Notice that in order to know what items e,f,h in Theorem 8 say, you
need to know (memorize!) the definitions from Chapter 1.  Also, you
need to know that item g is the same as saying that A is surjective (onto).


Exercises:
2.2 1-4  : memorize formula in Theorem 4.
    5-6  : do one of these
      8  : Was explained this in class, can you reproduce the argument?
           Hint: another way to do this is to say this: we are told
           that A is invertible, so A^(-1) exists.  Now take the
           equation AD = I and multiply both sides on the left by A^(-1).
           What do you find?
     11 :  Same argument as in 8.
     12 :  This was also explained in class.  Remember if we can row-reduce
           (A | B) to (I | ...) then we can read off the solution of AX = B.
     13 :  Same argument as in 8.
     14 :  This time multiply both sides on the right by D^(-1)
           and you find (B-C)D D^(-1) = 0 D^(-1).

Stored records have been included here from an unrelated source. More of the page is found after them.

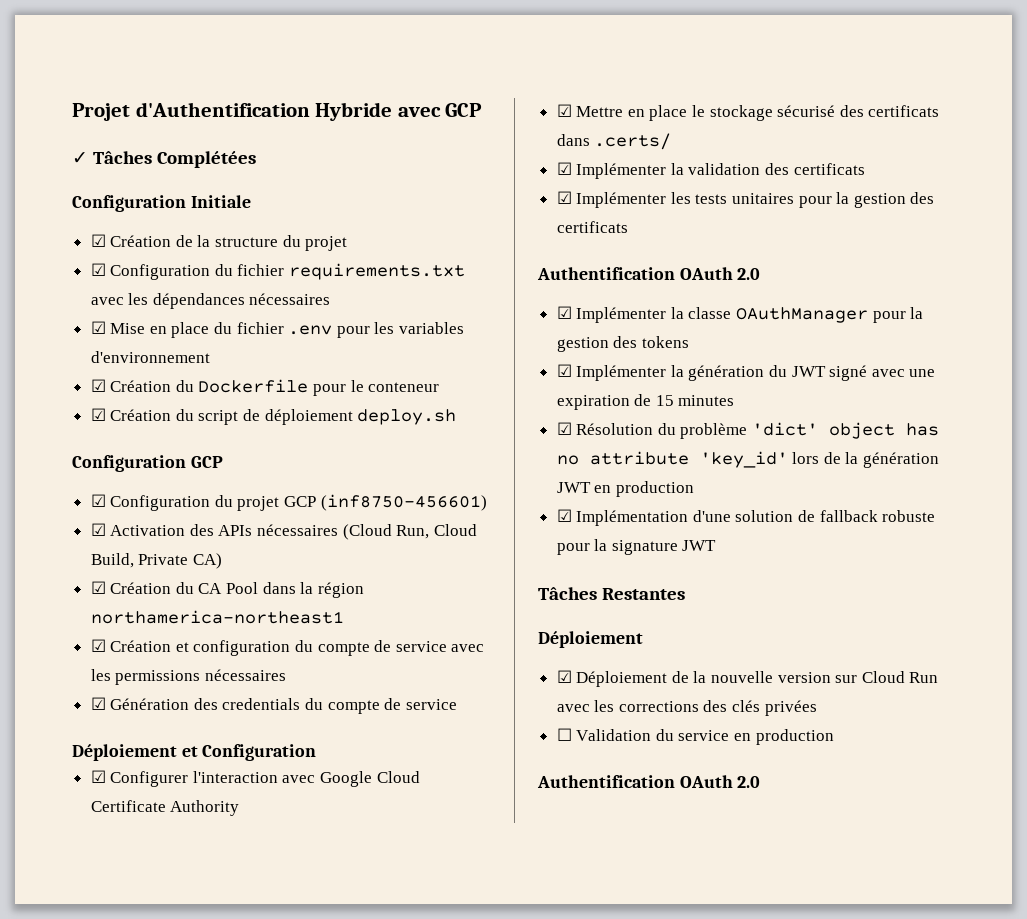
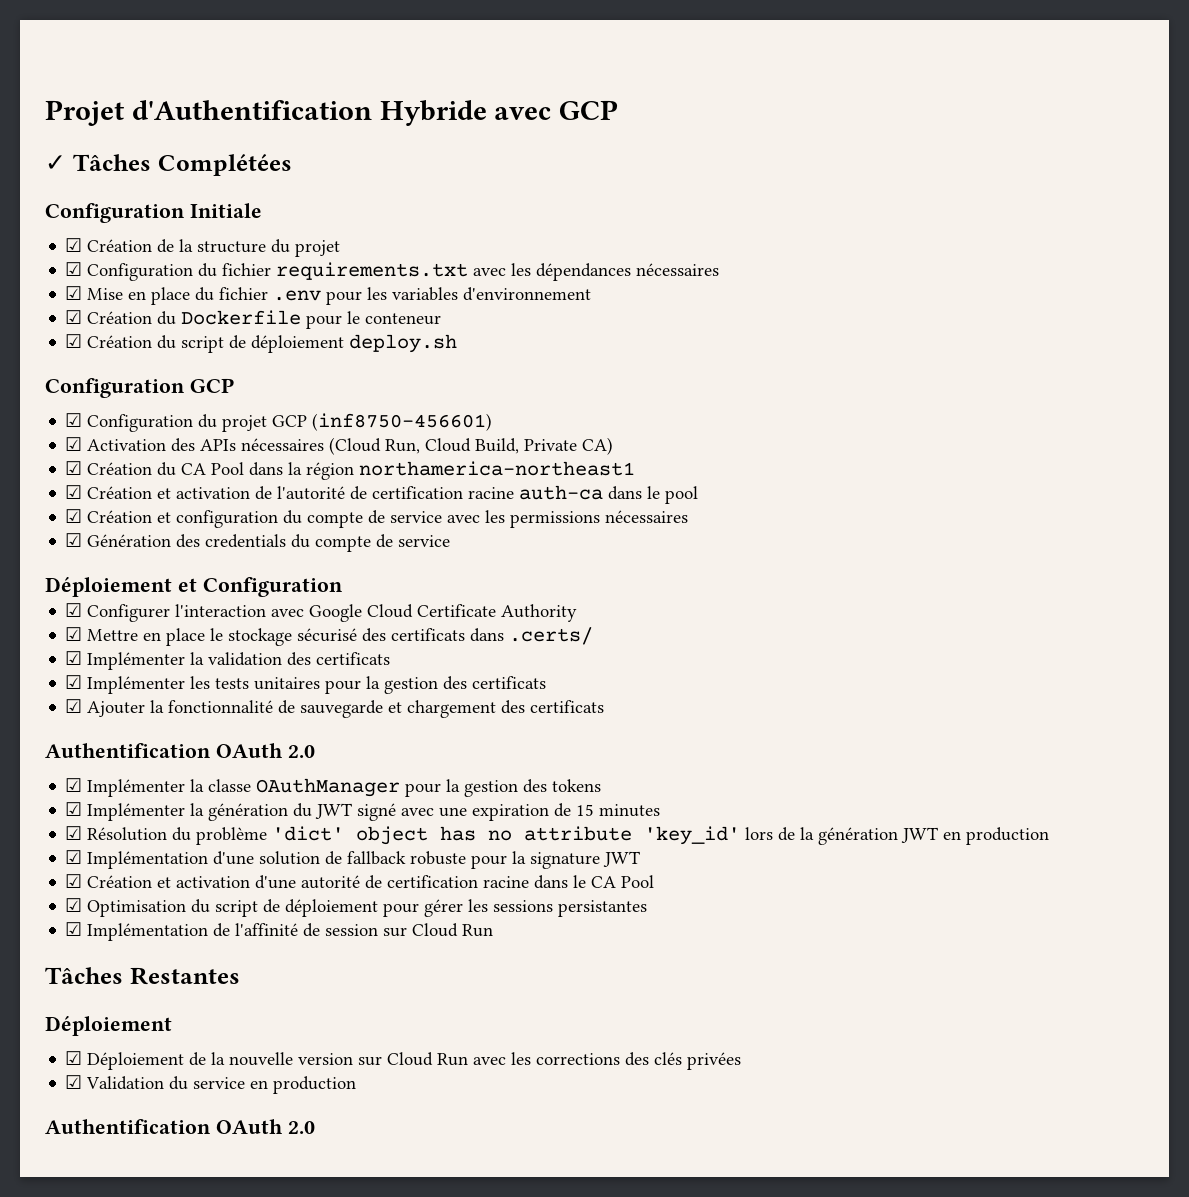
+ ☑ Création et activation de l'autorité de certification racine auth-ca dans le pool
+ ☑ Ajouter la fonctionnalité de sauvegarde et chargement des certificats
+ ☑ Création et activation d'une autorité de certification racine dans le CA Pool
+ ☑ Optimisation du script de déploiement pour gérer les sessions persistantes
+ ☑ Implémentation de l'affinité de session sur Cloud Run
- ☐ Validation du service en production
+ ☑ Validation du service en production

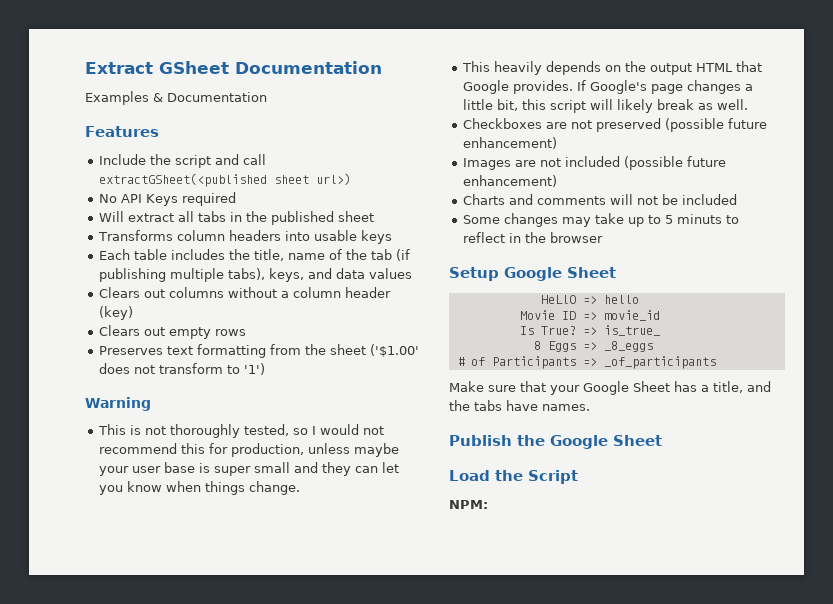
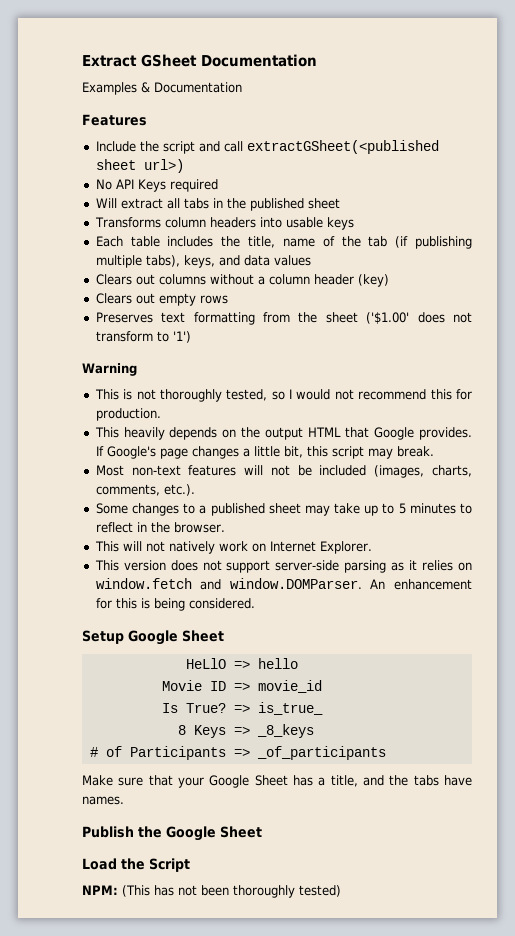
- This is not thoroughly tested, so I would not recommend this for production, unless maybe your user base is super small and they can let you know when things change.
+ This is not thoroughly tested, so I would not recommend this for production.
- If Google's page changes a little bit, this script will likely break as well.
- Checkboxes are not preserved (possible future enhancement)
- Images are not included (possible future enhancement)
- Charts and comments will not be included
- Some changes may take up to 5 minuts to reflect in the browser
+ If Google's page changes a little bit, this script may break.
+ Most non-text features will not be included (images, charts, comments, etc.).
+ Some changes to a published sheet may take up to 5 minutes to reflect in the browser.
+ This will not natively work on Internet Explorer.
+ This version does not support server-side parsing as it relies on window.fetch and window.DOMParser. An enhancement for this is being considered.
- 8 Eggs => _8_eggs
+ 8 Keys => _8_keys
- NPM:
+ NPM: (This has not been thoroughly tested)

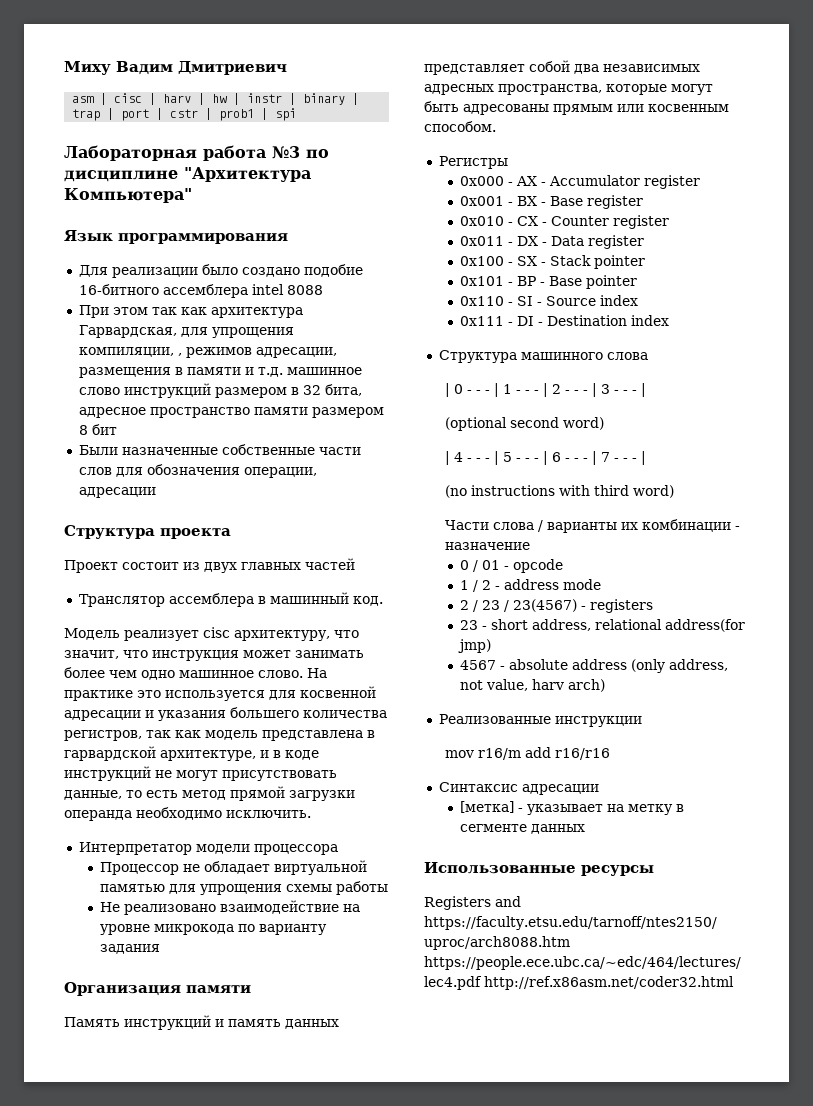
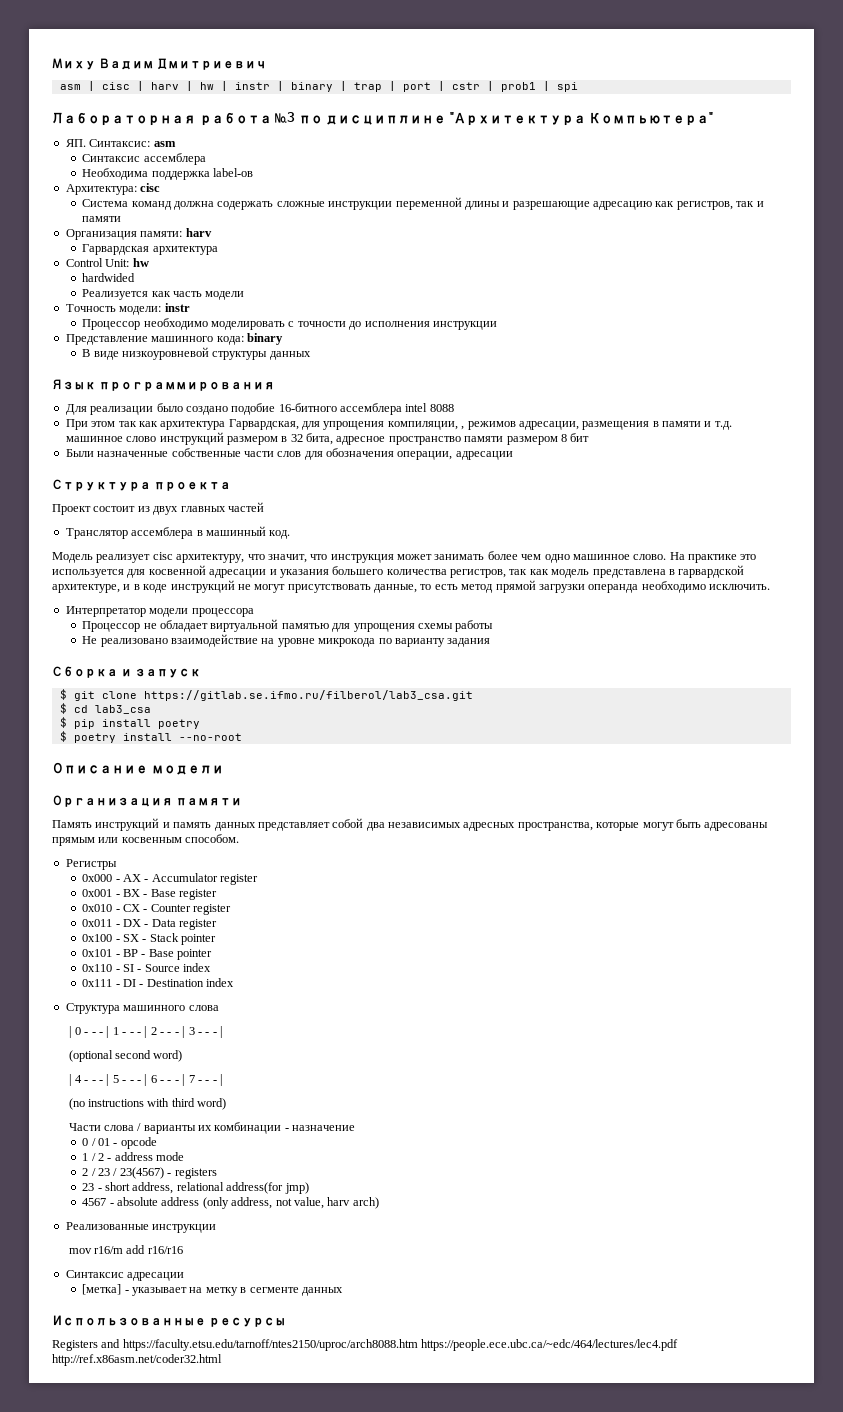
+ ЯП. Синтаксис: asm
+ Синтаксис ассемблера
+ Необходима поддержка label-ов
+ Архитектура: cisc
+ Система команд должна содержать сложные инструкции переменной длины и разрешающие адресацию как регистров, так и памяти
+ Организация памяти: harv
+ Гарвардская архитектура
+ Control Unit: hw
+ hardwided
+ Реализуется как часть модели
+ Точность модели: instr
+ Процессор необходимо моделировать с точности до исполнения инструкции
+ Представление машинного кода: binary
+ В виде низкоуровневой структуры данных
+ Сборка и запуск
+ $ git clone https://gitlab.se.ifmo.ru/filberol/lab3_csa.git
+ $ cd lab3_csa
+ $ pip install poetry
+ $ poetry install --no-root
+ Описание модели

Then simplify.
     Go through 15-18.  Hint for 18: multiply both sides on the left
     by P^(-1) and on the right by P.
     21-24 : For this, you need to understand the definitions from Chapter 1
             quite well (you will also find the answer to 21-24 in
             the next section, section 2.3).
   29-33 : memorize algorithm on page 110.

2.2 Turn in: Ex 8, 9, 10, 11.


2.3
  Practice problem 1. After a single row-reduction R3 <- R3 - R1 you
  can already stop, you'll get a zero-row, so there can't be 3 pivots
  in RREF, so RREF can't be I, so A can't be invertible.
  Can you find other items in Theorem 8 that will allow you to decide
  quickly that A is not invertible? 
  More on this is found in Ex 1-10.  In those, do as little as possible.
  For instance, in Ex 8 you don't need to do any work at all, it is a 4x4
  matrix, in REF, with 4 pivots  (item (c) in Theorem 8).  Ex 3 is similar
  except that that one is in REF after you take the transpose (item (l)).
  So the point of Ex 1-8 is not to do a lot of computations, it is to
  learn shortcuts.

2.3 Turn in 11, 12, 13.

   (answers for 11, 12 are very short true/false but to find the answer
    you may have to go back and read the theorem).

   Note:
   Ex 14 is basically the same as Ex 13 after you take the transpose.
   Ex 15 : hint: Theorem 8 item (e).
   Read the exercises after this to test your understanding (remember
   that we did Ex 28 in class?)

2.4 We did part of this section in class, one more theorem to do to
    finish this section.  I'll assign exercises for 2.4 and 2.5 next time.